Seattle-based singer-songwriter, Stacey Unck, still has a clear picture in her mind of her dad sitting in the living room of her childhood home, strumming his Yamaha guitar, singing "El Paso" and "Devil Woman" by Marty Robbins. Those early days, singing along with her dad and brother, became her first glimpse of the unifying power of music.
These musical beginnings blossomed into a teenage obsession with ABBA. Imagine a 16-year-old girl, driving an Astro van around town, endlessly blaring Dancing Queen. It was around this time Stacey mustered up the courage to sing her first solo to earn the vote of her peers during her high school campaign for student government. Despite shaky hands and a crackly voice, she whole-heartedly belted Alanis Morrisette's Ironic in front of a seemingly endless sea of high schoolers.
By college, Stacey’s musical interests–and possibly the stars–aligned her with musician, Zanny Miller, with whom she formed the band, Nobelle. Their self-titled album, Nobelle, contains songs fronted by both women in a folksy, Indigo Girls-like style.
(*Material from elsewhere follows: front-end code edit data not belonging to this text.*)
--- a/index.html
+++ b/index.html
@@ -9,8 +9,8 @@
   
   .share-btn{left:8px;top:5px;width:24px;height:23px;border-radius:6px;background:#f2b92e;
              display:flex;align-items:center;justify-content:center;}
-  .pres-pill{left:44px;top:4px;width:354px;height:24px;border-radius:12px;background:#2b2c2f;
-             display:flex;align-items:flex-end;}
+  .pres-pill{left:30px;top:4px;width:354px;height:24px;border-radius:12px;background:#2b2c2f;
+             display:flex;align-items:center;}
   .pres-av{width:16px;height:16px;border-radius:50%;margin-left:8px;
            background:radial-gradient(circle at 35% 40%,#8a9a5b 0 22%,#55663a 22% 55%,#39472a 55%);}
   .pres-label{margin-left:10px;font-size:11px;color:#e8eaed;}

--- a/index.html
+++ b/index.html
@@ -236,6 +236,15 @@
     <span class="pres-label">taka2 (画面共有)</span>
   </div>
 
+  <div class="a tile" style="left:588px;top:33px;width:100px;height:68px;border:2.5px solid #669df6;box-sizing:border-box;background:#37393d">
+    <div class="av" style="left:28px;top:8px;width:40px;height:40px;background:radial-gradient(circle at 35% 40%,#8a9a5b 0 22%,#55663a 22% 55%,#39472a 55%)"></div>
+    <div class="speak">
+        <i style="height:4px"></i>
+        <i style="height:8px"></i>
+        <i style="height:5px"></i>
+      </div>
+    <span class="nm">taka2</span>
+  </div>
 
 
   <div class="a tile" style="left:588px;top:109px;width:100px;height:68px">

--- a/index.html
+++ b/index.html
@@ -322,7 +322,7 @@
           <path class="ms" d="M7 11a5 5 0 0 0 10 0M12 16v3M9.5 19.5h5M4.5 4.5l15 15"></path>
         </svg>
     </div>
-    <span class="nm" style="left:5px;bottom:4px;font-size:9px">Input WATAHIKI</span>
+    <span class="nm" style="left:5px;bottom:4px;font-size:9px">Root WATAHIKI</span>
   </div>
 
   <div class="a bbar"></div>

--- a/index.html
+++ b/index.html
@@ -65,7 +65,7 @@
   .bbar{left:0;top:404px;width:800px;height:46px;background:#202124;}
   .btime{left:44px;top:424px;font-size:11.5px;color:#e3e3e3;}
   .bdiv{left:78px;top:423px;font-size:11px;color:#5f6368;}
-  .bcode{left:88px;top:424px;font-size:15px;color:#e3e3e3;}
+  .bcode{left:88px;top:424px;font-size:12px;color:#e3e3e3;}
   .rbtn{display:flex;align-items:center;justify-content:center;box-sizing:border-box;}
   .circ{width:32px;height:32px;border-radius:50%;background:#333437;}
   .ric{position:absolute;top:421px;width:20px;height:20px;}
After moving to Seattle in 2007, happenstance placed her in the same social scene as Steph Roche. Two years into their friendship, they happenend upon a concert in a park where a cellist was backing a rock band. Steph nonchalantly boasted, "I think I could do that," to which Stacey replied, "Prove it." The next week they rented a cello, played a few cover songs, and quickly went to work creating cello parts to Stacey's music.
The duo began performing at weekly open mics around Seattle and transitioned into larger shows at countless local venues. They've also toured regionally, from Port Angeles to Portland.
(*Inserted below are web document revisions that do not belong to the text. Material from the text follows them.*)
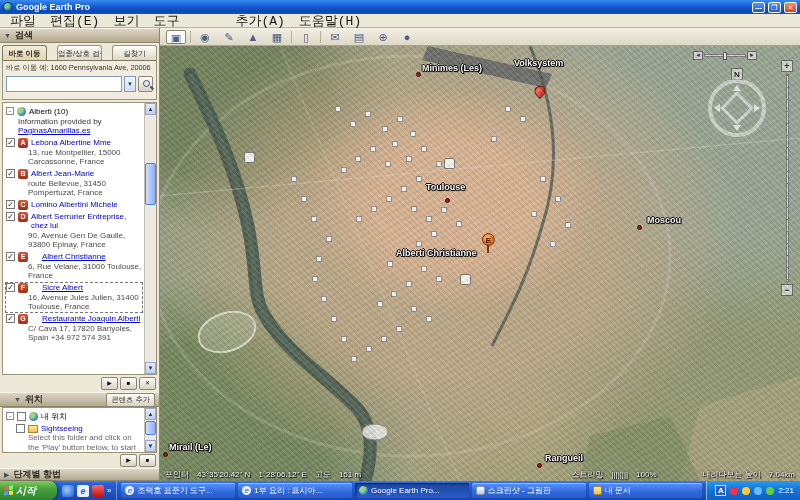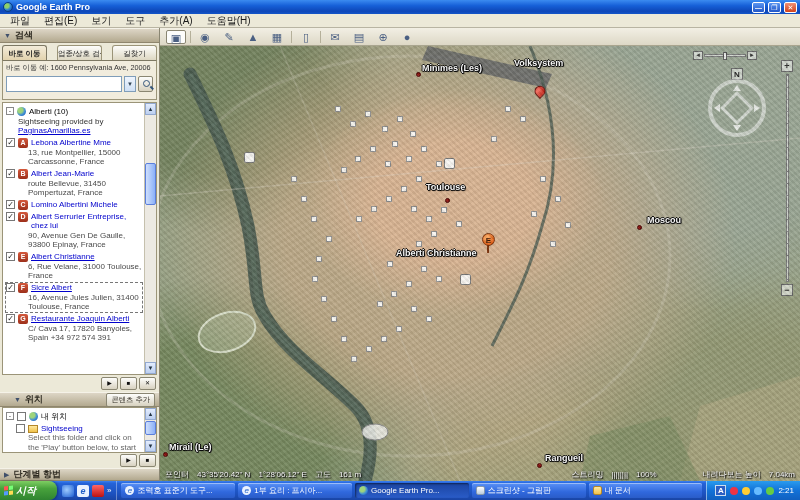--- a/index.html
+++ b/index.html
@@ -19,7 +19,7 @@
 
   #menubar { height:14px; background:#ece9d8; border-bottom:1px solid #b8b4a2;
     display:flex; align-items:center; gap:2px; padding:0 4px; }
-  .menu-item { padding:1px 6px; font-size:10px; color:#1a1a1a; }
+  .menu-item { padding:1px 6px; font-size:13px; color:#1a1a1a;font-family:Liberation Mono, monospace; }
 
   #content { display:flex; height:453px; }
 

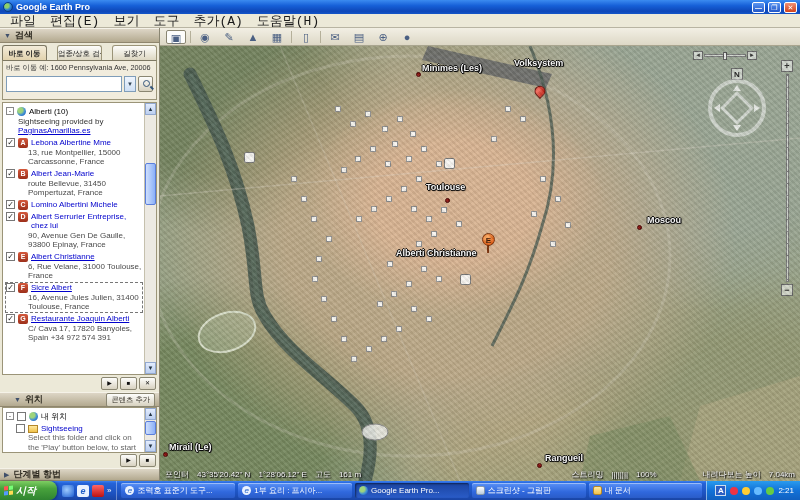--- a/index.html
+++ b/index.html
@@ -190,7 +190,7 @@
     <div class="menu-item" style="display: inline-block;">편집(E)</div>
     <div class="menu-item" style="display: inline-block;">보기</div>
     <div class="menu-item" style="display: inline-block;">도구</div>
-    <div class="menu-item" style="display: inline-block;">추가(A)</div>
+    <div class="menu-item" style="display: inline-block; margin-left: 42px;">추가(A)</div>
     <div class="menu-item" style="display: inline-block;">도움말(H)</div>
   </div>
 

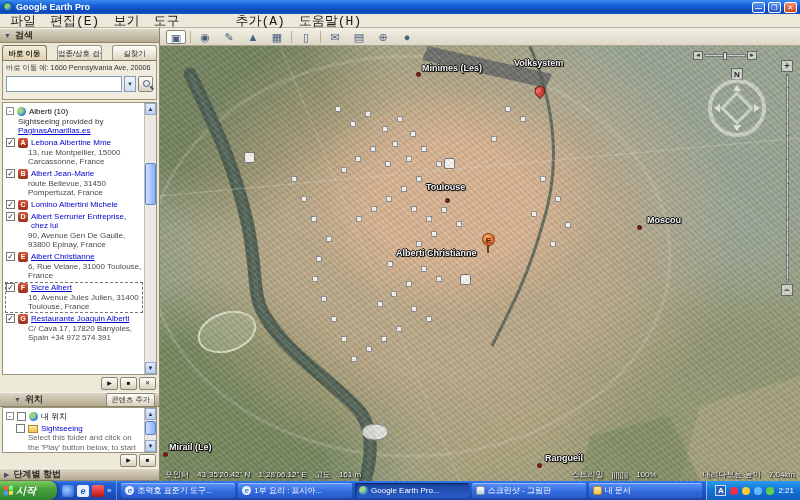--- a/index.html
+++ b/index.html
@@ -222,7 +222,7 @@
         <span class="globe-icon"></span>
         <span>Alberti (10)</span>
       </div>
-      <div class="prov-note">Sightseeing provided by</div>
+      <div class="prov-note">Information provided by</div>
       <div class="prov-link">PaginasAmarillas.es</div>
       <div id="result-items">
           <div class="result">

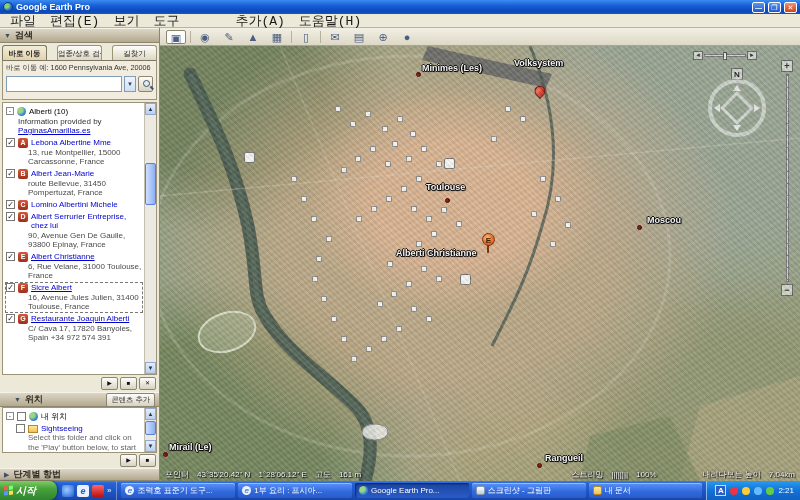--- a/index.html
+++ b/index.html
@@ -57,7 +57,7 @@
   .letter-icon { width:10px; height:10px; border-radius:2px; background:linear-gradient(180deg,#d4593c,#9c2f1a);
     color:#fff; font-size:7px; font-weight:bold; text-align:center; line-height:10px; flex:0 0 10px; }
   .r-title { color:#0000cc; }
-  .r-title.u { text-decoration:underline; }
+  .r-title.u { text-decoration:underline;margin-left:11px; }
   .r-addr { color:#4a4a4a; margin:0 0 1px 22px; }
   .prov-note { color:#333; margin-left:12px; }
   .prov-link { color:#0000cc; text-decoration:underline; margin-left:12px; }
Their music—inspired by artists like EmmyLou Harris, Joni Mitchell, & Brandi Carlile—has an "acoustic, indie-folk" sound. Songs are highlighted by charged vocals, accented by well-placed vocal harmonies, and supported by acoustic guitar and cello lines that range from sparse and melodic to full and aggressive. The harmony between the vocals and cello truly grabs the soul and hugs it.
Through the Cracks, their debut album, artfully produced by Michael Connolly at Empty Sea Studio, varies stylistically from song to song. Stacey's lyrics weave a thread of consistency throughout the album, putting into words things that most leave unsaid.